- Born: 17 June 1974 (age 52) Chiba, Japan
- Genres: Pop
- Occupations: Singer, actress, model
- Years active: 1989–1995
- Label: Pony Canyon
- Website: interq.or.jp/blue/katsuya/1989/coco/index.html

= Mikiyo Ōno =

Japanese model, actress and J-pop singer (born 1974)

Mikiyo Ōno (大野 幹代, Ōno Mikiyo) is a Japanese model, actress and J-pop singer. She was the youngest member of the group CoCo.

==Life and career==
Ohno was born on 17 June 1974 in Chiba Prefecture, Japan.

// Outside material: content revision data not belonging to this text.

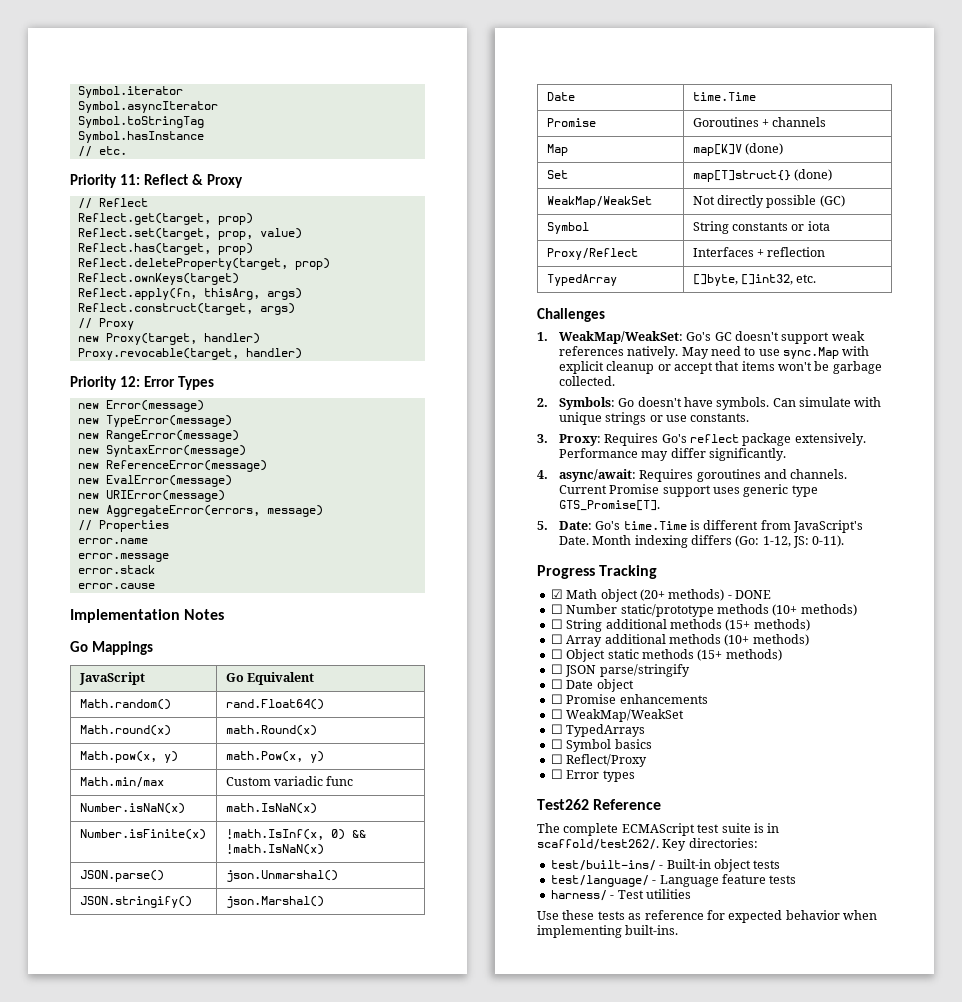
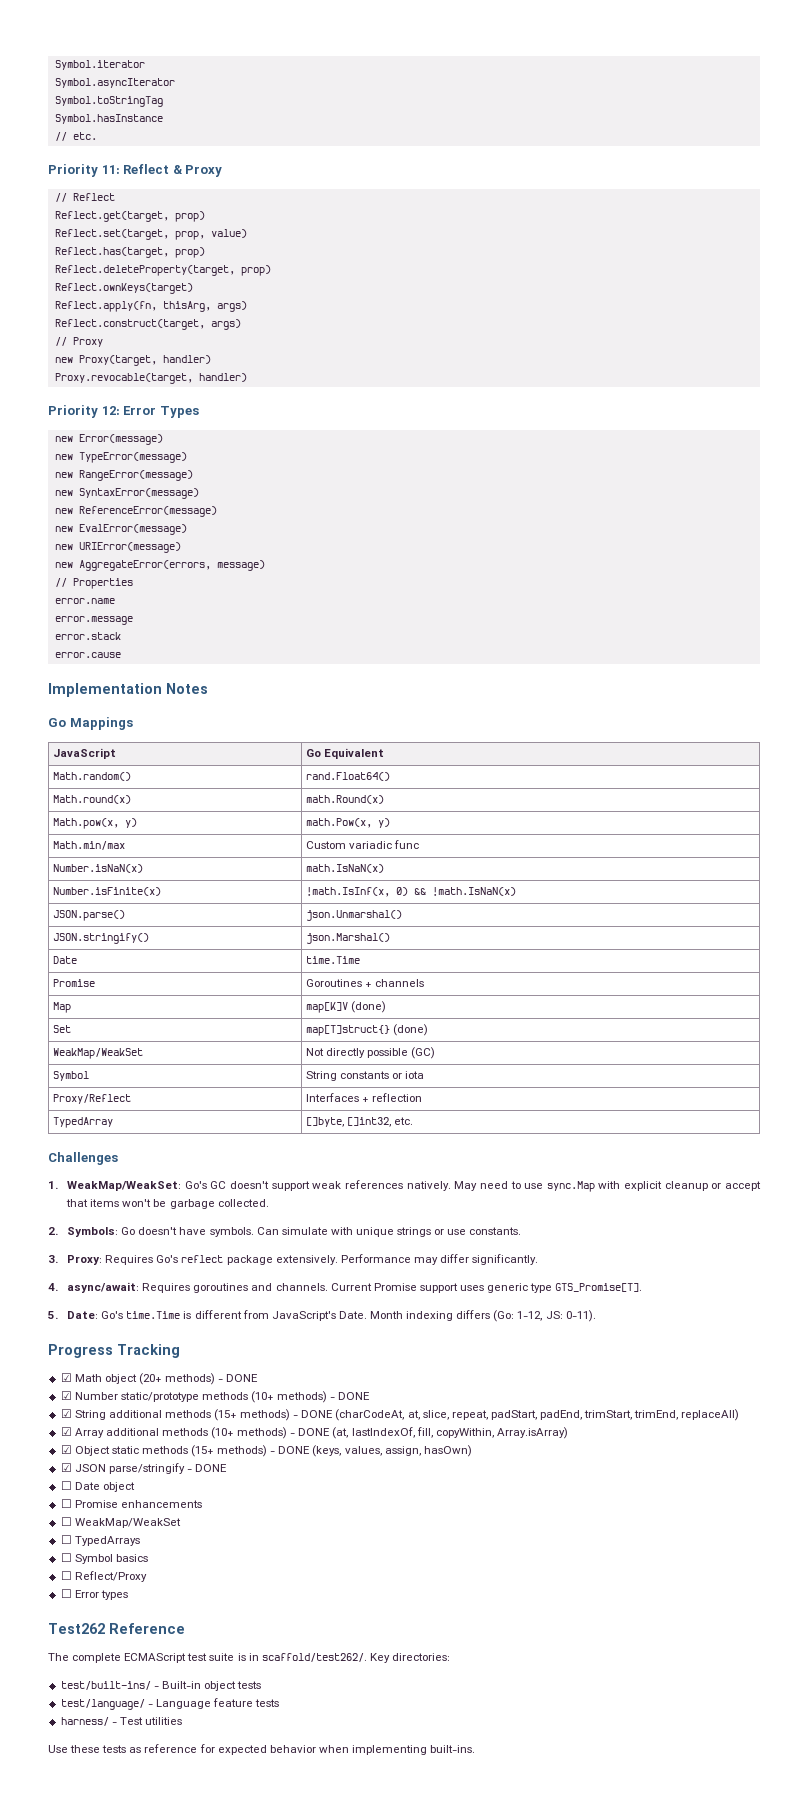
- ☐ Number static/prototype methods (10+ methods)
- ☐ String additional methods (15+ methods)
- ☐ Array additional methods (10+ methods)
- ☐ Object static methods (15+ methods)
- ☐ JSON parse/stringify
+ ☑ Number static/prototype methods (10+ methods) - DONE
+ ☑ String additional methods (15+ methods) - DONE (charCodeAt, at, slice, repeat, padStart, padEnd, trimStart, trimEnd, replaceAll)
+ ☑ Array additional methods (10+ methods) - DONE (at, lastIndexOf, fill, copyWithin, Array.isArray)
+ ☑ Object static methods (15+ methods) - DONE (keys, values, assign, hasOwn)
+ ☑ JSON parse/stringify - DONE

As a teenager, she was a finalist at the 2nd Japan Bishōjo Contest, a beauty pageant held in 1988. Ohno joined the Japanese J-pop girl group CoCo in 1989 and remained with them until the group's dissolution in September 1994. While still with CoCo, she also released single works in 1992 and 1993.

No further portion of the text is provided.